A Conversation with Thomas M. Keck

Thomas M. KeckErik Bleich

 

 

 

 

 

 

 

 

Thomas Moylan Keck (left) is an Associate Professor of Political Science at the Maxwell School of Citizenship and Public Affairs at Syracuse University. Erik Bleich (right) is a Professor of Political Science at Middlebury College. They recently secured funding from the National Science Foundation for their project on the political beneficiaries of free expression jurisprudence worldwide. This past week, Dr. Keck spoke with APSA about the benefits of this project and how the funding has made it possible.

You can read the abstract of the project here.

APSA: What is this project about?

Keck: The project represents a large-scale effort to identify who benefits from the judicial enforcement of constitutional free speech norms. Working with an international and interdisciplinary group of collaborators, together with a large multilingual team of research assistants, I will be identifying, locating, and gathering data on the full universe of constitutional (or quasi-constitutional) free expression holdings issued by a range of courts around the world. The full scope of the project is not yet settled, but we hope eventually to gather data on at least two dozen national high courts, along with some key transnational and subnational courts that have developed notable bodies of free speech doctrine, such as the European Court of Human Rights (ECtHR) and state high courts in the US. The list will include some courts whose free speech jurisprudence has been widely studied (such as the US Supreme Court and the ECtHR) and others whose free speech decisions have been largely ignored by scholars in the US (such as the Supreme Courts of Norway and Costa Rica). From within this large universe of cases, the research team will identify key categories of free speech disputes that have (a) recurred across multiple jurisdictions and (b) featured disputes involving differently situated speech claimants. For example, a wide range of constitutional and quasi-constitutional courts have regularly issued decisions involving religious speech, but we currently know very little about whether such courts have responded differently to speech claims filed by religious majorities, religious minorities, and secularists. Likewise for disputes involving left v. right wing extremist speech, for-profit corporations v. labor advocates, and the like.

 

APSA: Why is your project important?

Keck: The project is important on two levels. First, its findings will shed key light on the real-world impact of a fundamentally important principle of democratic constitutionalism and international human rights law, namely the freedom of expression. It will also assemble a wealth of documentary data (i.e., judicial opinions and associated primary source documents) that will be of broad interest to scholars, advocates, and policy-makers working on free expression issues.

Second, the project will use free speech as a window onto the costs and benefits of judicial empowerment more broadly. Democratic state builders worldwide regularly argue about whether and how to empower judicial institutions to enforce fundamental constitutional norms, while ensuring that these newly empowered institutions do not themselves become threats to such norms.

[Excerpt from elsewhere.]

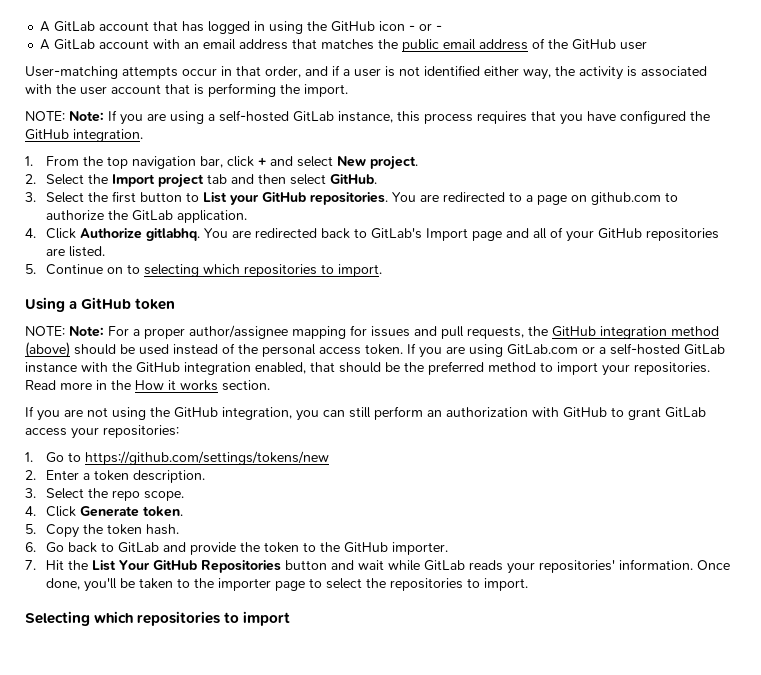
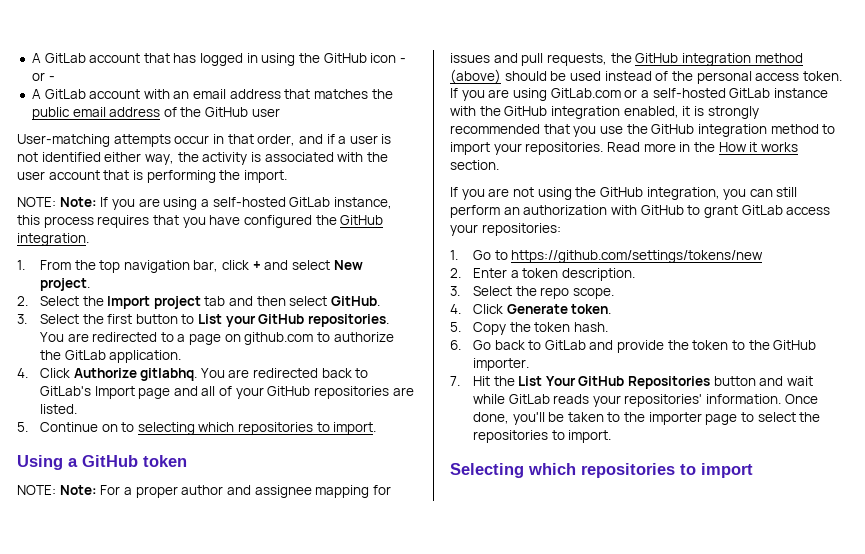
- NOTE: Note: For a proper author/assignee mapping for issues and pull requests, the GitHub integration method (above) should be used instead of the personal access token.
+ NOTE: Note: For a proper author and assignee mapping for issues and pull requests, the GitHub integration method (above) should be used instead of the personal access token.
- If you are using GitLab.com or a self-hosted GitLab instance with the GitHub integration enabled, that should be the preferred method to import your repositories.
+ If you are using GitLab.com or a self-hosted GitLab instance with the GitHub integration enabled, it is strongly recommended that you use the GitHub integration method to import your repositories.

Recent decades have witnessed significantly increased scholarly attention to the phenomenon of judicial empowerment, but scholars remain sharply divided over whether and when courts serve to provide effective protection for the rights of relatively powerless minorities or tend instead to advance the interests of already entrenched power holders. Because free speech is a near universal feature of democratic constitutionalism and international human rights law (currently guaranteed in writing by 184 national constitutions and several key international human rights treaties), and because it is regularly invoked by all variety of political actors (the powerful and powerless, rich and poor, left and right), it is a near-ideal testing ground for assessing existing theories of the political impact of judicial power.

 

APSA: What does NSF funding mean for your project and would it still have been possible without the funding?

Keck: This project would not be possible—at least not in anything resembling its current form—without the support of funders [sic] like NSF. With regard to the courts whose decisions will be included, the project seeks to move significantly beyond the “usual suspects” that have received the lion’s share of attention in the comparative courts literature in the US. As such, it requires a large team of collaborators and research assistants who have the substantive expertise and language competencies necessary to understand and analyze several thousand decisions issued by two dozen courts in fifteen distinct languages. No existing academic department in the US has the necessary expertise to do this on its own, but NSF funding enables a multi-site collaborative effort.

 

Thomas Moylan Keck received a B.A. in Politics from Oberlin College and an M.A. and Ph.D in Political Science from Rutgers University. He currently is in charge of the Sawyer Law and Politics Program, an initiative which promotes advancement in teaching and research in the field of law and politics.

Images courtesy of Syracuse University and Middlebury College.